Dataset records

* * * *

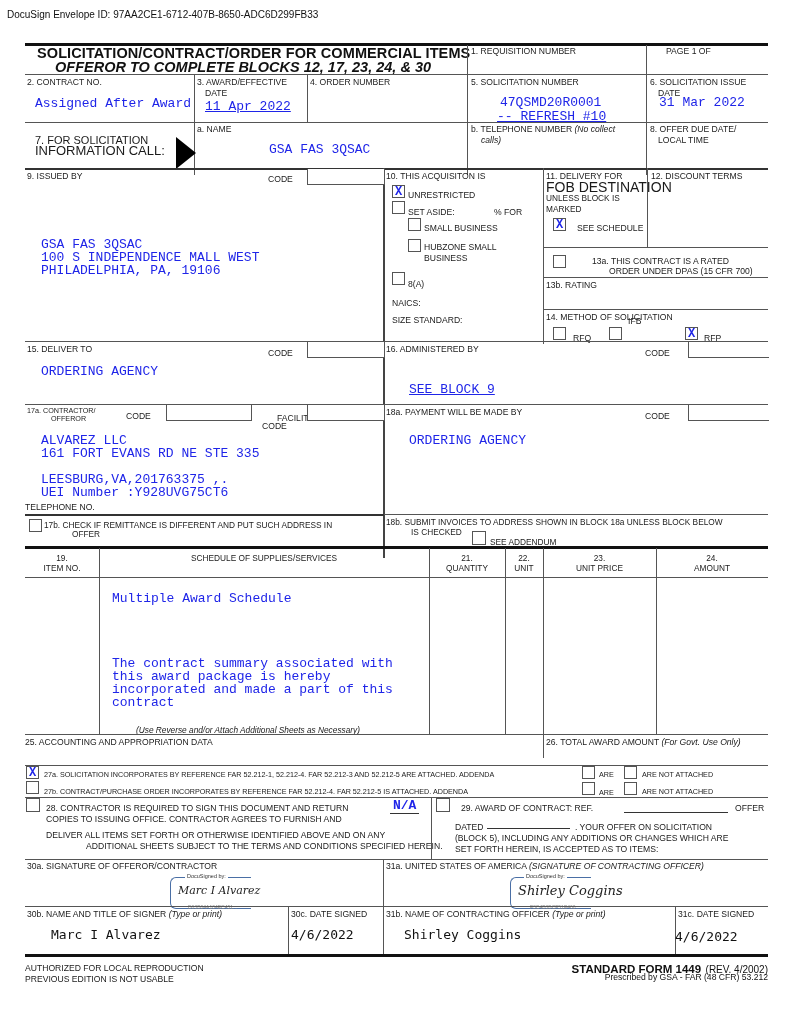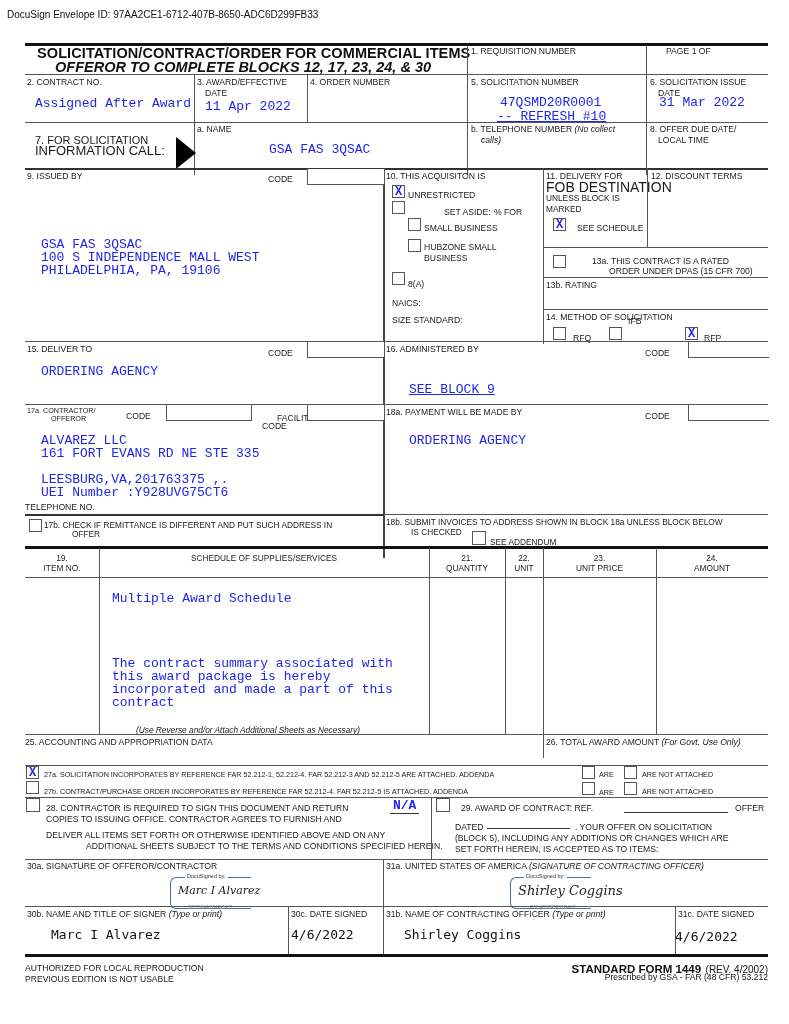--- a/index.html
+++ b/index.html
@@ -41,21 +41,21 @@
 <div class="lbl" style="left:471px;top:46px;">1. REQUISITION NUMBER</div>
 <div class="lbl" style="left:650px;top:46px;padding-left:16px;">PAGE 1 OF</div>
 
 <div class="hl" style="left:25px;top:74px;width:743px;"></div>
 <div class="vl" style="left:194px;top:74px;height:101px;"></div>
 <div class="vl" style="left:307px;top:74px;height:48px;"></div>
 <div class="lbl" style="left:27px;top:77px;">2. CONTRACT NO.</div>
 <div class="val" style="left:35px;top:97px;">Assigned After Award</div>
 <div class="lbl" style="left:197px;top:77px;">3. AWARD/EFFECTIVE</div>
 <div class="lbl" style="left:205px;top:88px;">DATE</div>
-<div class="val" style="left:205px;top:100px;">11 Apr 2022</div>
+<div class="val" style="left:205px;top:100px;text-decoration:underline;">11 Apr 2022</div>
 <div class="lbl" style="left:310px;top:77px;">4. ORDER NUMBER</div>
 <div class="lbl" style="left:471px;top:77px;">5. SOLICITATION NUMBER</div>
 <div class="val" style="left:500px;top:96px;">47QSMD20R0001</div>
 <div class="val" style="left:497px;top:110px;text-decoration:underline;">-- REFRESH #10</div>
 <div class="lbl" style="left:650px;top:77px;">6. SOLICITATION ISSUE</div>
 <div class="lbl" style="left:658px;top:88px;">DATE</div>
 <div class="val" style="left:659px;top:96px;">31 Mar 2022</div>
 
 <div class="hl" style="left:25px;top:122px;width:743px;"></div>
 <div class="lbl" style="left:35px;top:134px;font-size:11px;line-height:12px;">7. FOR SOLICITATION</div>
@@ -74,21 +74,21 @@
 <div class="lbl" style="left:268px;top:174px;">CODE</div>
 <div class="codebox" style="left:307px;top:169px;width:76px;height:15px;"></div>
 <div class="val" style="left:41px;top:238px;">GSA FAS 3QSAC</div>
 <div class="val" style="left:41px;top:251px;">100 S INDEPENDENCE MALL WEST</div>
 <div class="val" style="left:41px;top:264px;">PHILADELPHIA, PA, 19106</div>
 
 <div class="lbl" style="left:386px;top:171px;">10. THIS ACQUISITON IS</div>
 <div class="cb" style="left:392px;top:185px;">X</div>
 <div class="lbl" style="left:408px;top:190px;">UNRESTRICTED</div>
 <div class="cb" style="left:392px;top:201px;"></div>
-<div class="lbl" style="left:408px;top:207px;margin-left:36px;">SET ASIDE:</div>
+<div class="lbl" style="left:408px;top:207px;">SET ASIDE:</div>
 <div class="lbl" style="left:494px;top:207px;">% FOR</div>
 <div class="cb" style="left:408px;top:218px;"></div>
 <div class="lbl" style="left:424px;top:223px;">SMALL BUSINESS</div>
 <div class="cb" style="left:408px;top:239px;"></div>
 <div class="lbl" style="left:424px;top:242px;">HUBZONE SMALL</div>
 <div class="lbl" style="left:424px;top:253px;">BUSINESS</div>
 <div class="cb" style="left:392px;top:272px;"></div>
 <div class="lbl" style="left:408px;top:279px;">8(A)</div>
 <div class="lbl" style="left:392px;top:298px;">NAICS:</div>
 <div class="lbl" style="left:392px;top:315px;">SIZE STANDARD:</div>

* * * *

### Aim of the exercise
Copy out every entry above, character for character, excluding pictures.

### Output for this exercise
--- a/index.html
+++ b/index.html
@@ -41,21 +41,21 @@
 <div class="lbl" style="left:471px;top:46px;">1. REQUISITION NUMBER</div>
 <div class="lbl" style="left:650px;top:46px;padding-left:16px;">PAGE 1 OF</div>
 
 <div class="hl" style="left:25px;top:74px;width:743px;"></div>
 <div class="vl" style="left:194px;top:74px;height:101px;"></div>
 <div class="vl" style="left:307px;top:74px;height:48px;"></div>
 <div class="lbl" style="left:27px;top:77px;">2. CONTRACT NO.</div>
 <div class="val" style="left:35px;top:97px;">Assigned After Award</div>
 <div class="lbl" style="left:197px;top:77px;">3. AWARD/EFFECTIVE</div>
 <div class="lbl" style="left:205px;top:88px;">DATE</div>
-<div class="val" style="left:205px;top:100px;">11 Apr 2022</div>
+<div class="val" style="left:205px;top:100px;text-decoration:underline;">11 Apr 2022</div>
 <div class="lbl" style="left:310px;top:77px;">4. ORDER NUMBER</div>
 <div class="lbl" style="left:471px;top:77px;">5. SOLICITATION NUMBER</div>
 <div class="val" style="left:500px;top:96px;">47QSMD20R0001</div>
 <div class="val" style="left:497px;top:110px;text-decoration:underline;">-- REFRESH #10</div>
 <div class="lbl" style="left:650px;top:77px;">6. SOLICITATION ISSUE</div>
 <div class="lbl" style="left:658px;top:88px;">DATE</div>
 <div class="val" style="left:659px;top:96px;">31 Mar 2022</div>
 
 <div class="hl" style="left:25px;top:122px;width:743px;"></div>
 <div class="lbl" style="left:35px;top:134px;font-size:11px;line-height:12px;">7. FOR SOLICITATION</div>
@@ -74,21 +74,21 @@
 <div class="lbl" style="left:268px;top:174px;">CODE</div>
 <div class="codebox" style="left:307px;top:169px;width:76px;height:15px;"></div>
 <div class="val" style="left:41px;top:238px;">GSA FAS 3QSAC</div>
 <div class="val" style="left:41px;top:251px;">100 S INDEPENDENCE MALL WEST</div>
 <div class="val" style="left:41px;top:264px;">PHILADELPHIA, PA, 19106</div>
 
 <div class="lbl" style="left:386px;top:171px;">10. THIS ACQUISITON IS</div>
 <div class="cb" style="left:392px;top:185px;">X</div>
 <div class="lbl" style="left:408px;top:190px;">UNRESTRICTED</div>
 <div class="cb" style="left:392px;top:201px;"></div>
-<div class="lbl" style="left:408px;top:207px;margin-left:36px;">SET ASIDE:</div>
+<div class="lbl" style="left:408px;top:207px;">SET ASIDE:</div>
 <div class="lbl" style="left:494px;top:207px;">% FOR</div>
 <div class="cb" style="left:408px;top:218px;"></div>
 <div class="lbl" style="left:424px;top:223px;">SMALL BUSINESS</div>
 <div class="cb" style="left:408px;top:239px;"></div>
 <div class="lbl" style="left:424px;top:242px;">HUBZONE SMALL</div>
 <div class="lbl" style="left:424px;top:253px;">BUSINESS</div>
 <div class="cb" style="left:392px;top:272px;"></div>
 <div class="lbl" style="left:408px;top:279px;">8(A)</div>
 <div class="lbl" style="left:392px;top:298px;">NAICS:</div>
 <div class="lbl" style="left:392px;top:315px;">SIZE STANDARD:</div>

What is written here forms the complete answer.